◆ Your task ◆
Examine the entries and show every line in which the word "small" is found.

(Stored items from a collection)
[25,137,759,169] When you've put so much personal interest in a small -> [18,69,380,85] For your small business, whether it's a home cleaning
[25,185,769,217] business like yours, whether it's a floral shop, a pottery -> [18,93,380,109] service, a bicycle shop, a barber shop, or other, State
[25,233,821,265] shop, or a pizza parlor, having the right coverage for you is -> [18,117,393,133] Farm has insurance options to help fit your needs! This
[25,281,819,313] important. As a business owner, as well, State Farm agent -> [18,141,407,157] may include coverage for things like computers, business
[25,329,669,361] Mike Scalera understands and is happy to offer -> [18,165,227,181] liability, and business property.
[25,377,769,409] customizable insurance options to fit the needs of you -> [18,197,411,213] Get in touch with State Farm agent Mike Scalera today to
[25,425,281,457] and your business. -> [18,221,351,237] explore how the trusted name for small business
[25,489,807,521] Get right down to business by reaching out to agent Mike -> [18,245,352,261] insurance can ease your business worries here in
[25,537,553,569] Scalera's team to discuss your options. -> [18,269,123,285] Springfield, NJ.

◆ Response to this task ◆
[25,137,759,169] When you've put so much personal interest in a small -> [18,69,380,85] For your small business, whether it's a home cleaning
[25,425,281,457] and your business. -> [18,221,351,237] explore how the trusted name for small business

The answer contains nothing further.